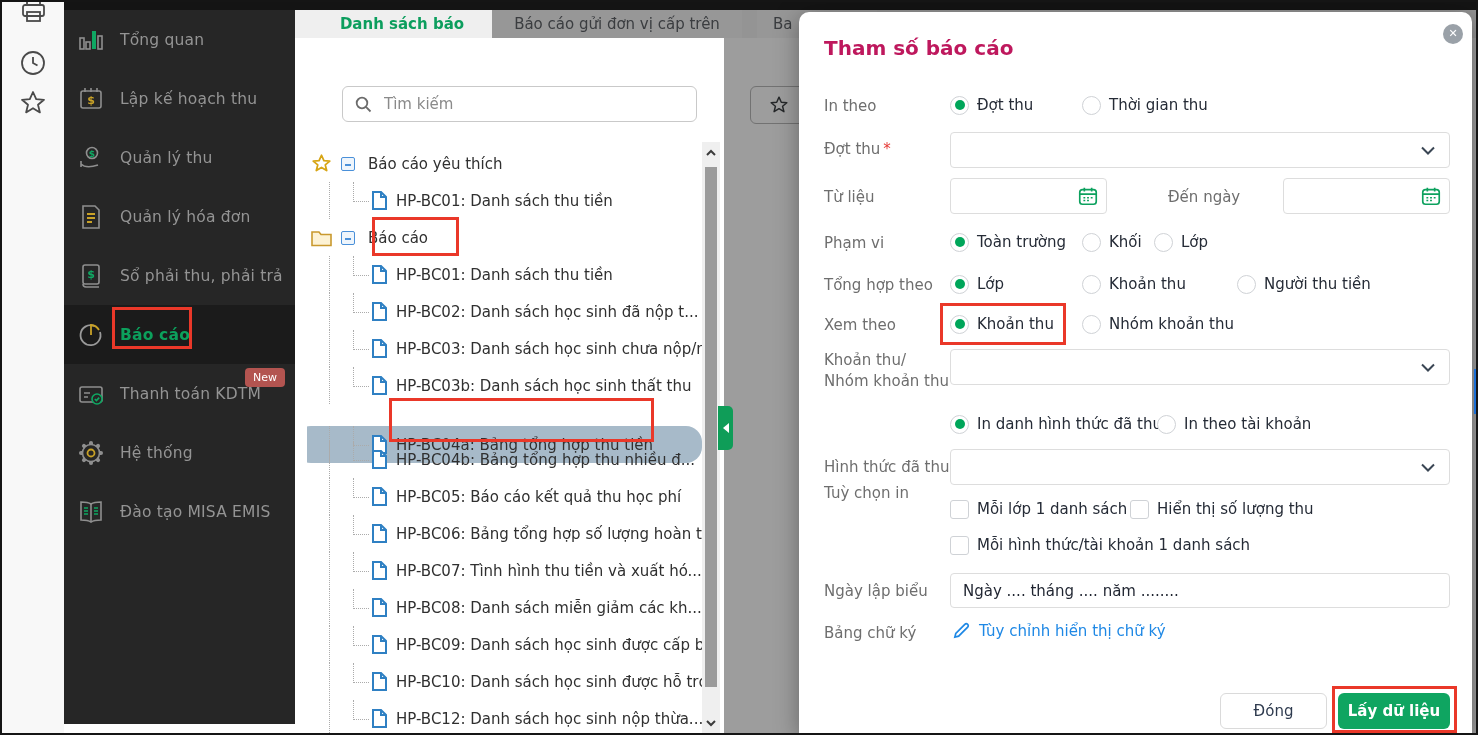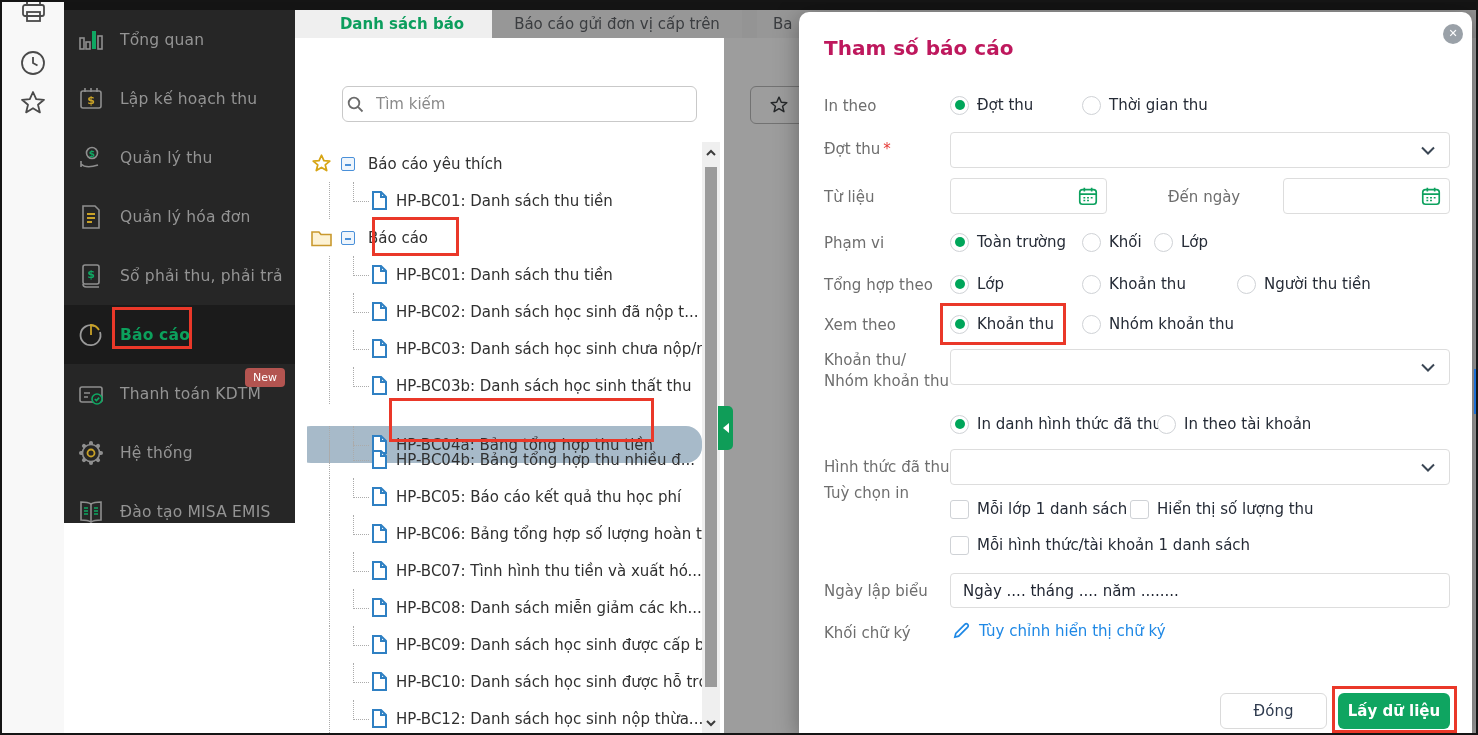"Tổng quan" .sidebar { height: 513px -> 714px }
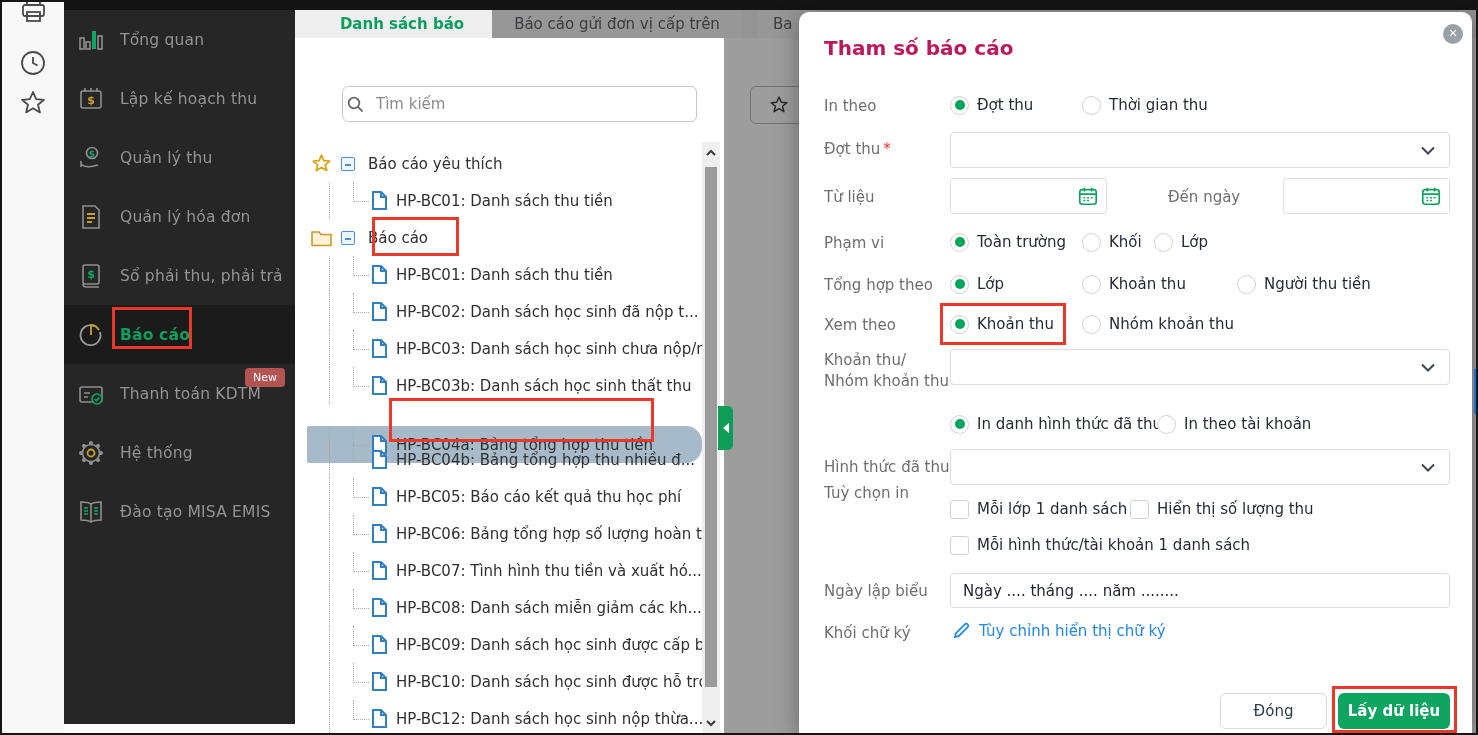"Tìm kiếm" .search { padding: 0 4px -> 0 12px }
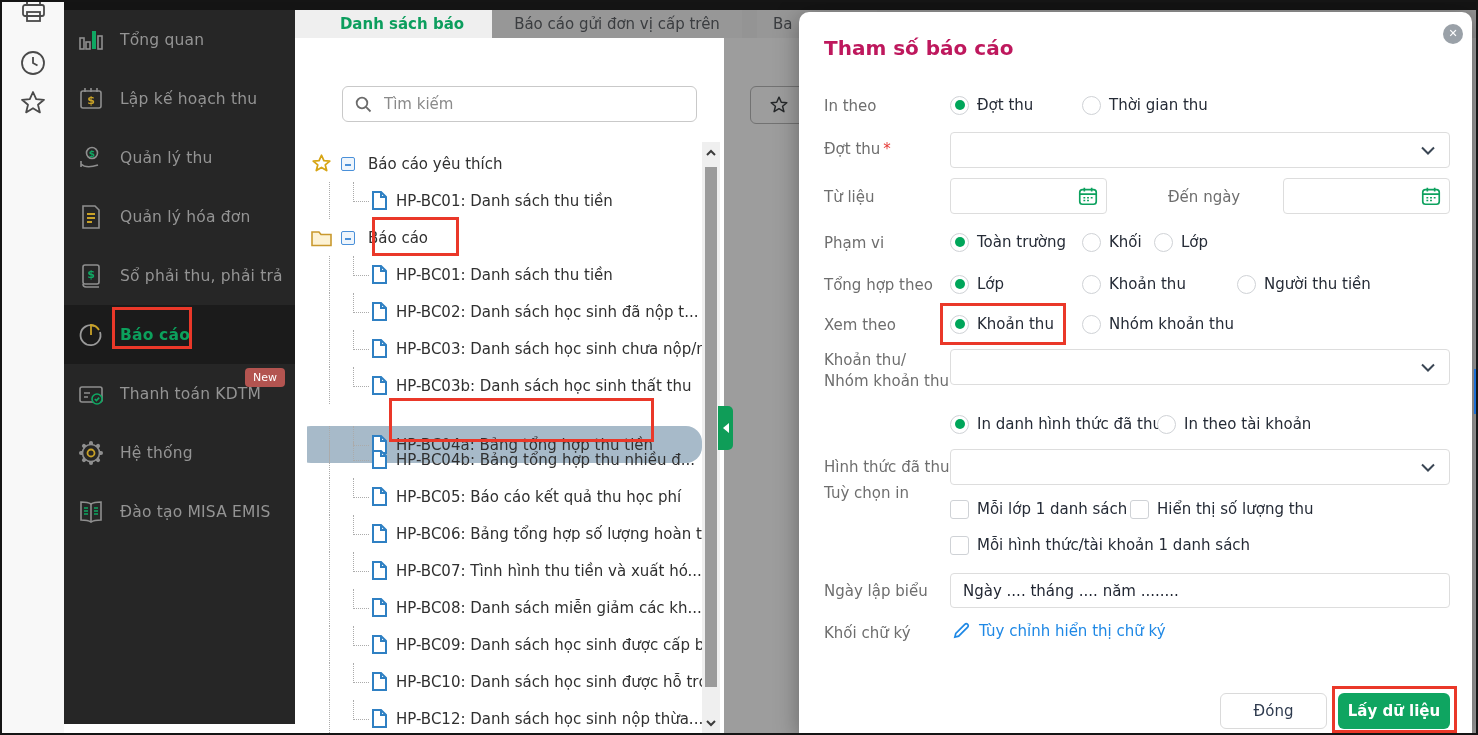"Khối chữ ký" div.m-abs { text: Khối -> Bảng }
= = =
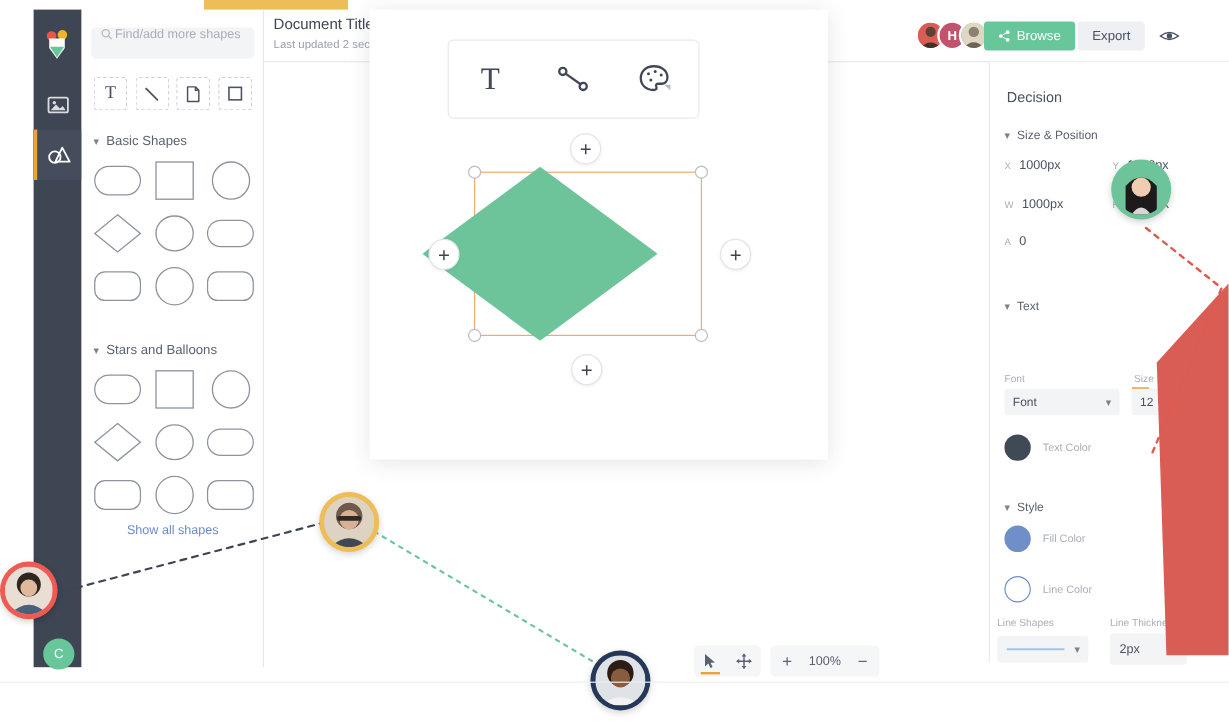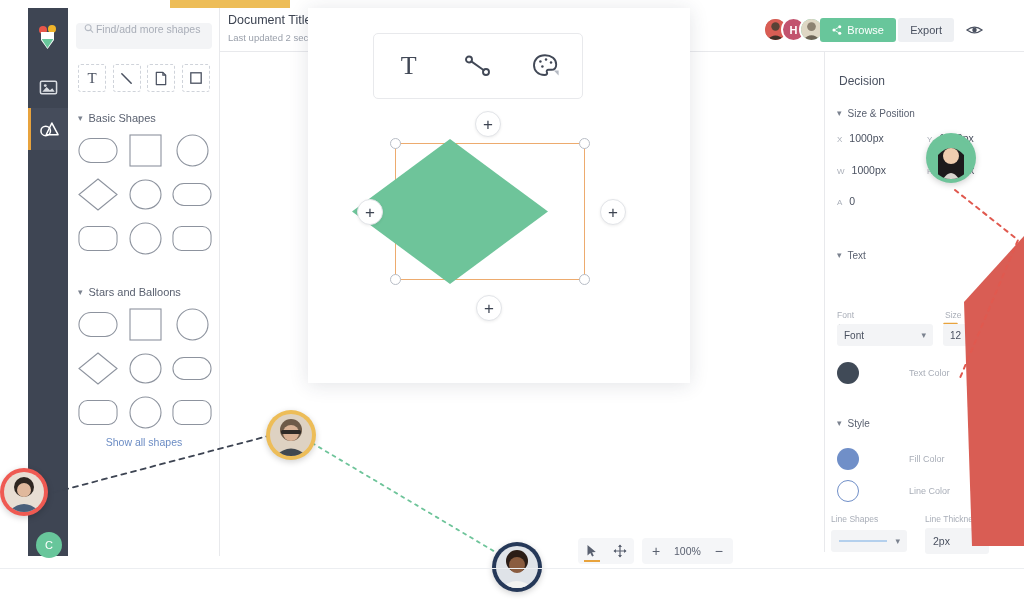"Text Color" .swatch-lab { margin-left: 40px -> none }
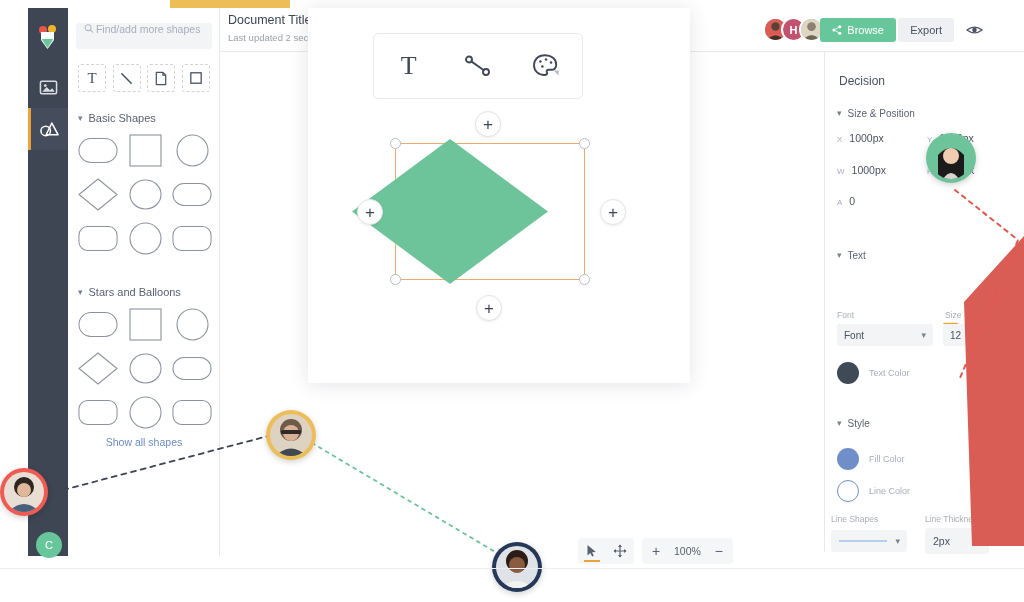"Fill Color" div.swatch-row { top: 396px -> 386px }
= = =
» REQUIREMENT: Output exactly, and only, the lines of the entries above from the one with "margin-left: 40px ->" up to and including the one with "top: 396px ->"; pictures are to be left out.

» RESPONSE:
"Text Color" .swatch-lab { margin-left: 40px -> none }
"Fill Color" div.swatch-row { top: 396px -> 386px }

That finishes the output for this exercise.